A total of 16 studies involving 277,438 individuals reported LMWH treatment, with a pooled incidence of VTE was 1.20% (95% CI: 0.90%-1.60%) (eFigure S1). Thirty-four studies evaluated the risk of VTE in patients receiving aspirin after THA or TKA, yielding an overall VTE incidence of 0.80% (95% CI: 0.70%-1.00%) (eFigure S2). Among patients receiving warfarin for VTE prophylaxis after THA or TKA, the combined VTE incidence was 0.90% (95% CI: 0.40%- 1.40%) (eFigure S3). Additionally, twenty studies assessed VTE risk in patients with DOACs, reporting an overall incidence of 0.90% (95% CI: 0.70%-1.20%) (eFigure S4). In the overall analysis, the pooled VTE incidence rate among patients receiving aspirin did not differ significantly from those receiving other anticoagulant agents.

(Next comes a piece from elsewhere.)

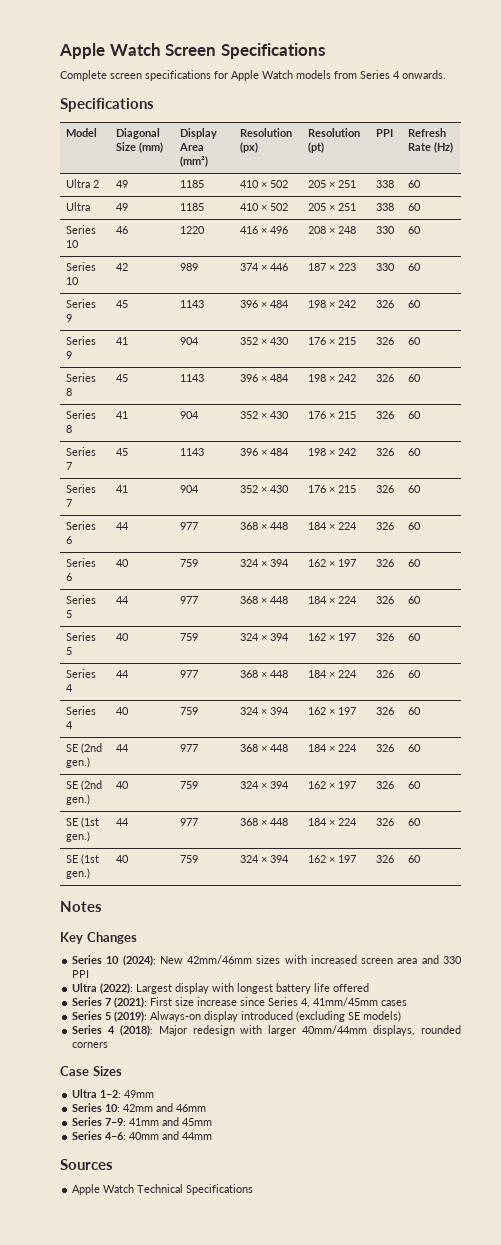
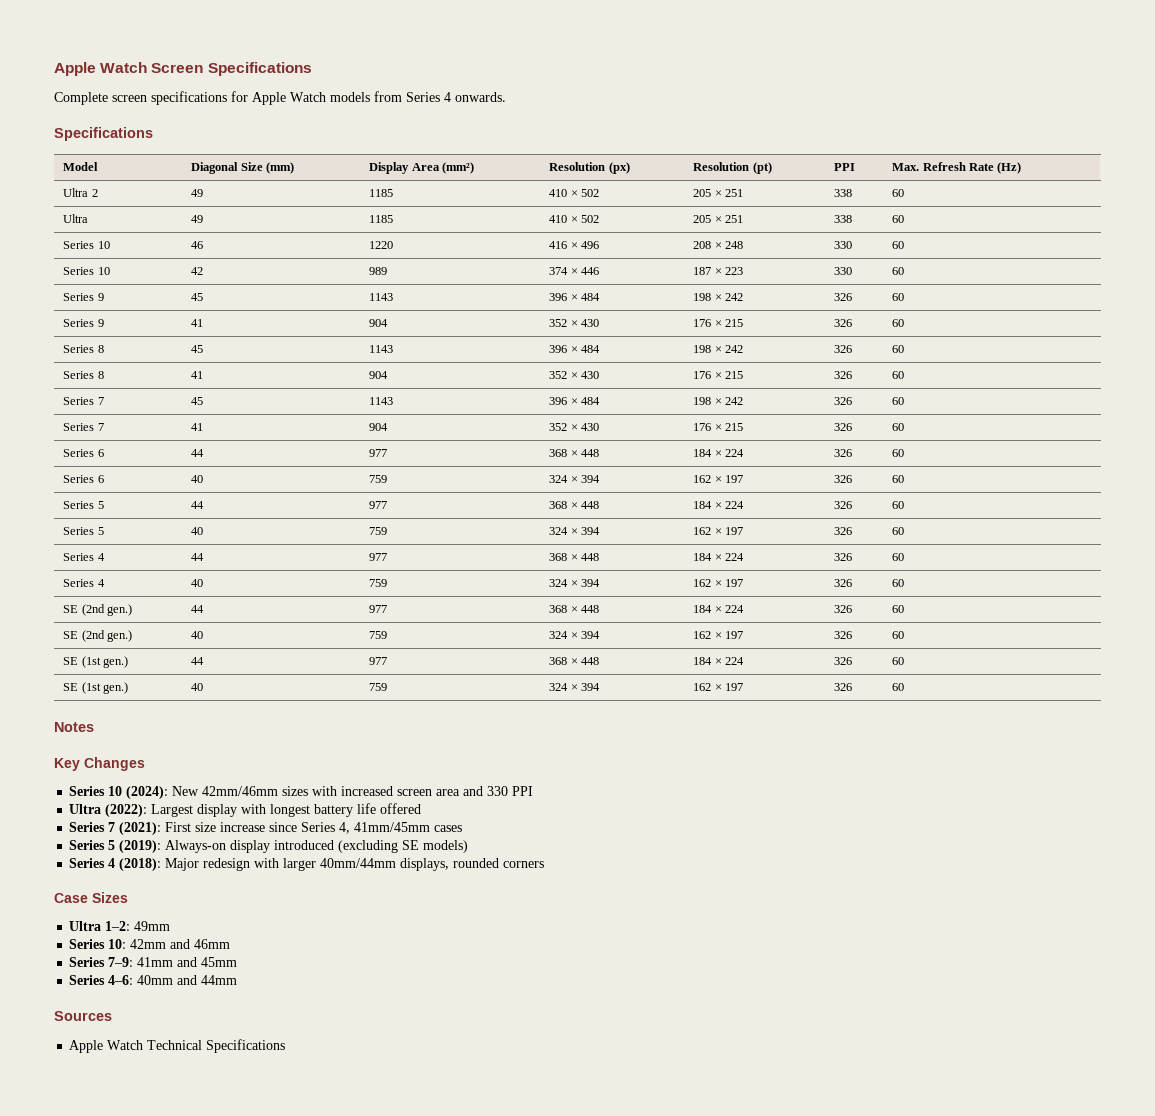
- Model | Diagonal Size (mm) | Display Area (mm²) | Resolution (px) | Resolution (pt) | PPI | Refresh Rate (Hz)
+ Model | Diagonal Size (mm) | Display Area (mm²) | Resolution (px) | Resolution (pt) | PPI | Max. Refresh Rate (Hz)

Subgroup Analysis for VTE Prophylaxis

In subgroup analysis by geographic region, patients receiving LMWH therapy demonstrated the highest VTE incidence in Asia (21.80%, 95% CI: 10.50%-33.10%), followed by Oceania (6.00%, 95% CI: 0.80%-11.20%), Europe (1.10%, 95% CI: 0.50%-1.70%) and North America (0.80%, 95% CI: 0.50%-1.20%)(eFigure S5). Among patients treated with DOACs, the highest VTE rate was observed in Asia (9.40%, 95% CI: 1.30%-17.60%), followed by Oceania (3.40%, 95% CI: 1.30%-5.40%), North America (0.60%, 95% CI: 0.20%-1.00%), and Europe (0.80%, 0.50%, and 1.20%) (eFigure S6). Similarly, in aspirin therapy group, the highest rate was reported in Europe (3.00%, 95% CI: 1.70%-4.30%) and Asia (2.40%, 95% CI: 0.20%-4.60%), followed by Oceania (1.60%, 95% CI: 0.30%-2.90%) and North America (0.60%, 95% CI: 0.50% −0.80%) (eFigure S7). These differences were statistically significant. Nevertheless, no significant difference was observed in warfarin group across regions (Europe: 1.00% vs North America: 0.90%)(eFigure S3).

For subgroup analysis based on aspirin dosage regimen, there was no significant difference in VTE incidence between patients receiving high-dose aspirin (0.70%, 95% CI: 0.40%-1.00%) and those receiving low-dose aspirin(0.70%, 95% CI: 0.40%-1.00%) (eFigure S8). However, a significant difference was observed within the aspirin group between retrospective study (0.80%, 95% CI: 0.60%-0.90%) and prospective study (1.70%, 95% CI: 0.80%-2.50%) (eFigure S9). No significant differences in VTE incidence were found for LMWH therapy according to study design (retrospective: 1.30% vs prospective: 1.10%), nor for warfarin (retrospective: 1.00% vs prospective: 0.90%) and DOACs (retrospective: 0.80% vs prospective: 1.30%)(eFigure S10-11).

Among different DOACs, apixaban was associated with a higher risk of VTE (7.20%, 95% CI: 0.00%-16.10%) compared to dabigatran (0.70%, 95% CI: 0.10%-1.30%) and rivaroxaban (0.80%, 95% CI: 0.40%-1.10%), however, this difference was not statistically significant (eFigure S12).

Primary Safety Outcomes

The rate of major bleeding in patients receiving antithrombotic therapy for VTE prophylaxis after THA or TKA is the primary safety outcome, and the result is summarized in Figure 3.

Figure 3.

Pooled rate of major bleeding in patients receiving aspirin and other anticoagulants after total hip and knee arthroplasty. No.: number of included studies; LMWH: low-molecular-weight heparin; DOACs: direct oral anticoagulants.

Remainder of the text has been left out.